Error while parsing tables from docx file

aditi · (This post was last modified: Jul-11-2020, 02:30 AM by Larz60+.)

Hi all,
I am currently using Python3.6 and I am using the python-docx package to parse document files:
The code:

from docx import Document
my_doc = Document(doc)

def extract(my_doc,w1,w2):
tabdata = []
for table in my_doc.tables: #looping through all tables in the .docx file
if re.search("My String", table.cell(0,1).text, re.IGNORECASE): # table
for row in table.rows: #looping through all rows in the table under consideration
for cell in row.cells:
tabdata = cell.text

For multiple document files, I am facing different errors for the same code. This document contains a combination of text and tables, and I am trying to parse just the tables.
For certain document files, I am able to parse the file when it contains both text and tables.
But for certain other files this error shows up.
All the files are similar and contain the keywords and tables I am searching for using the re.search() function.
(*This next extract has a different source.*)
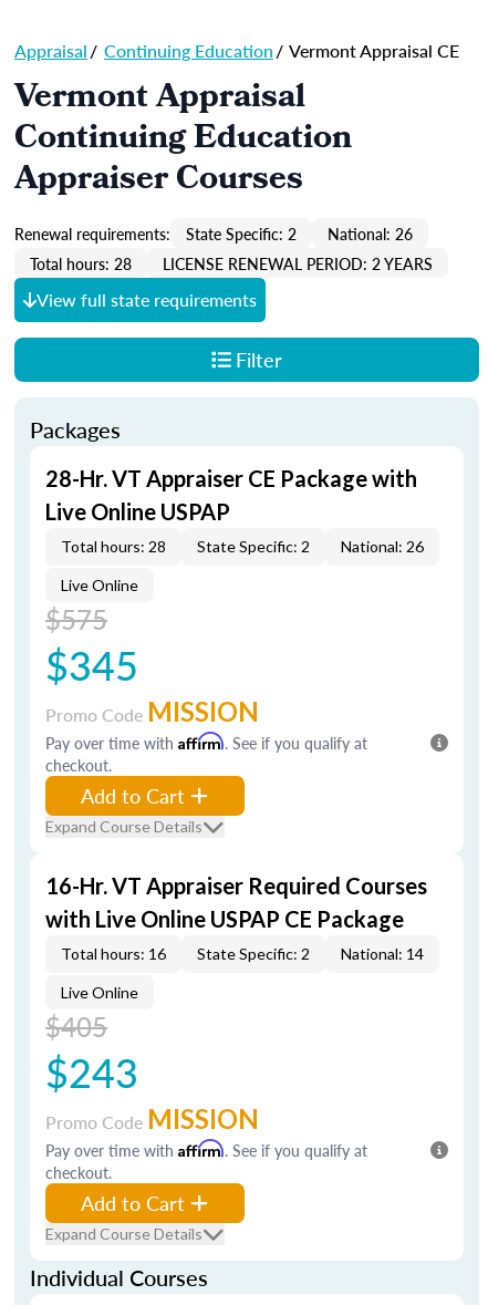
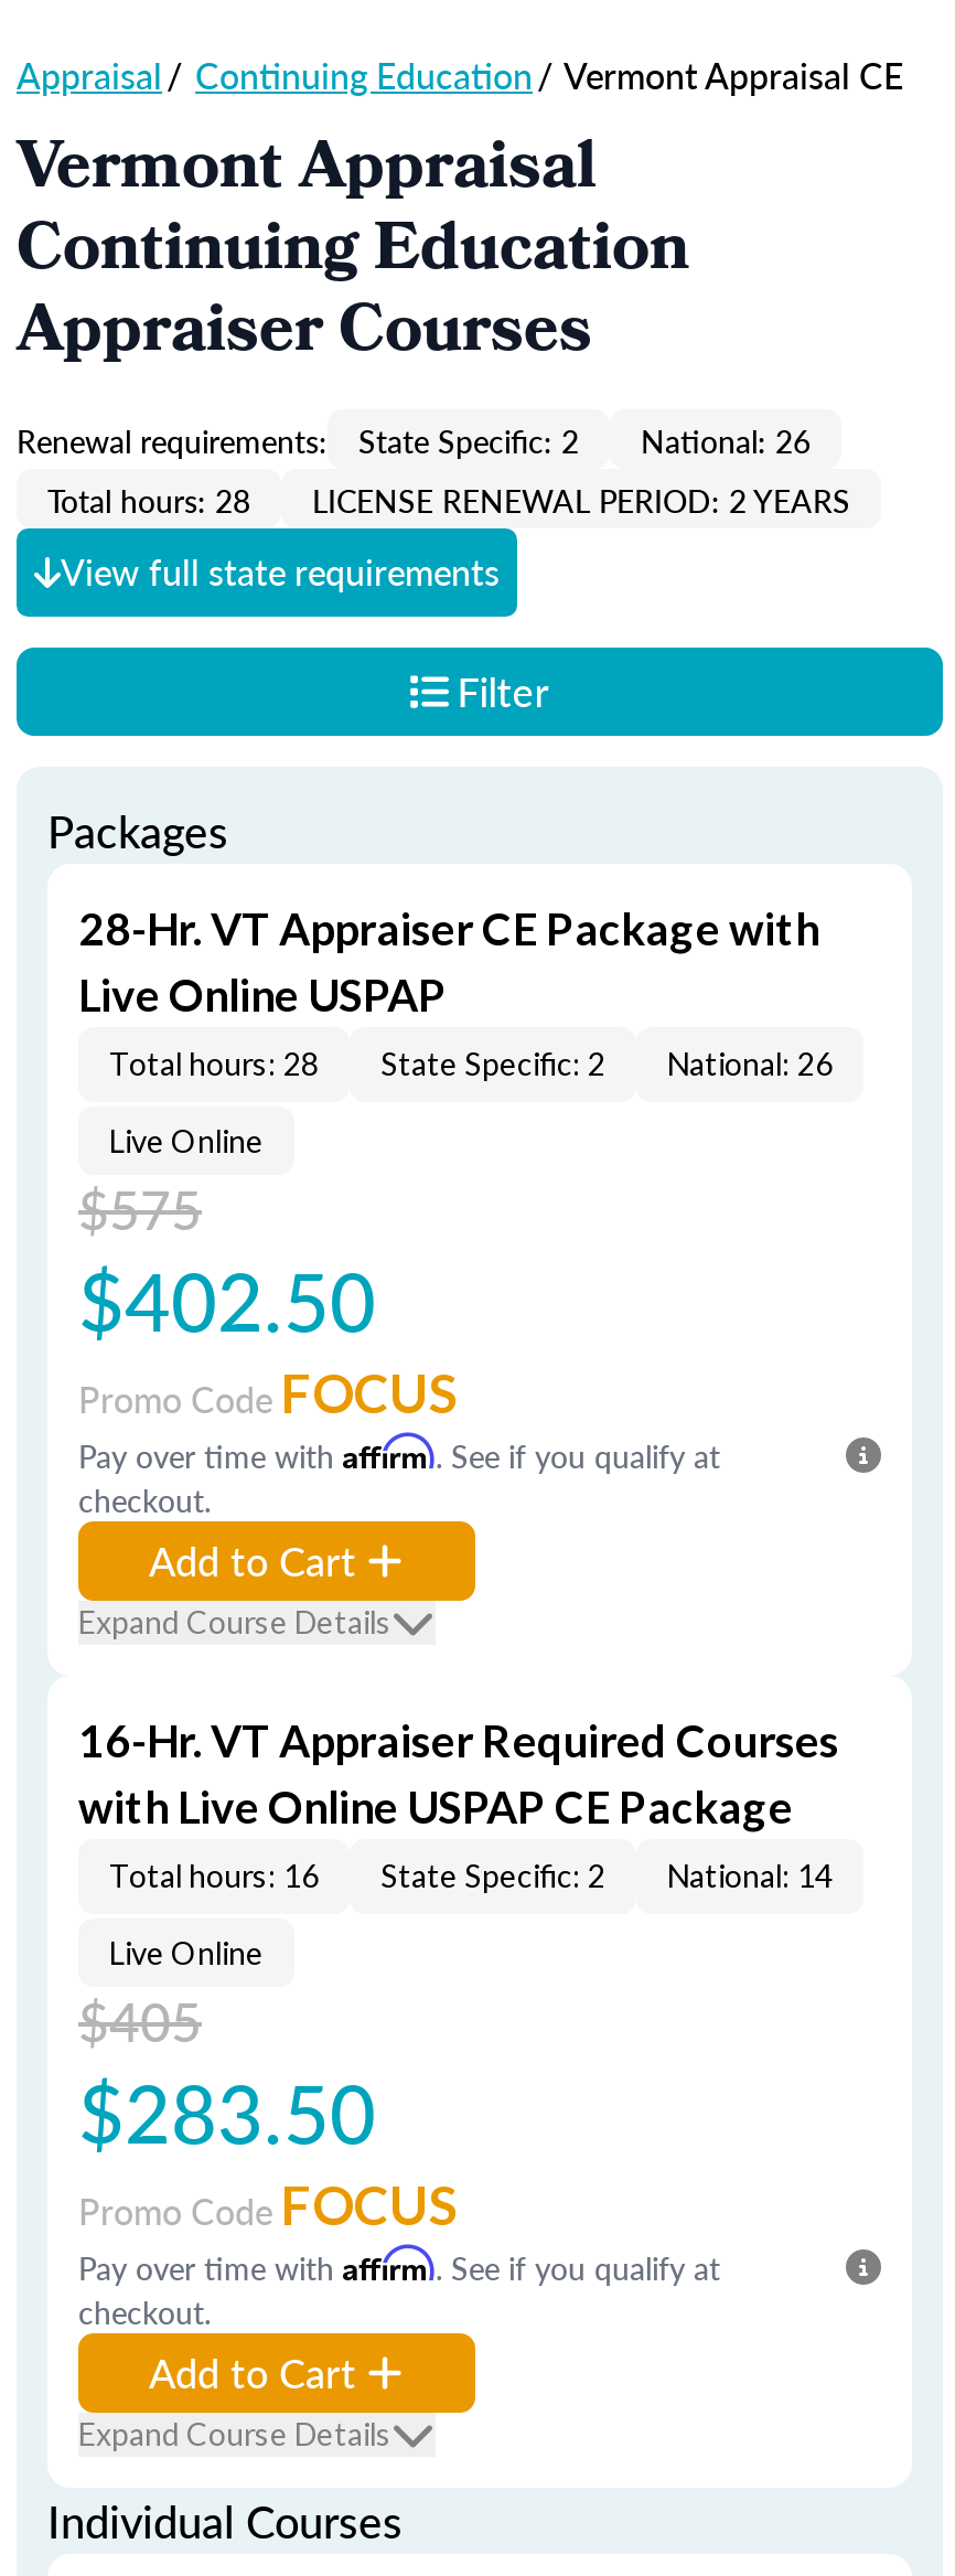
[45,636,138,693] $345 -> [78,1243,376,1356] $402.50
[45,695,259,727] Promo Code MISSION -> [78,1360,458,1424] Promo Code FOCUS
[45,1044,138,1100] $243 -> [78,2055,376,2168] $283.50
[45,1102,259,1135] Promo Code MISSION -> [78,2172,458,2236] Promo Code FOCUS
All the tables in the different files have equal number of rows and columns.
The error doesn’t show up if the document file contains only the tables and no other text/paragraphs.
I am unsure if this issue lies with a corrupted docx file, the docx file contains characters not parsed by my script or if I am missing some part in the script.

The error I am facing:

Traceback (most recent call last):
File "my_python_script.py", line 579, in main_1
extract(mld,w1,w2)
File "my_python_script.py", line 128, in extract
if re.search("My String", table.cell(0,1).text, re.IGNORECASE):
File $PYTHONPATH/python3.6/site-packages/docx/table.py", line 81, in cell
return self._cells[cell_idx]
IndexError: list index out of range

Any help on this issue would be much appreciated!

aditi · (This post was last modified: Jul-14-2020, 09:26 PM by aditi.)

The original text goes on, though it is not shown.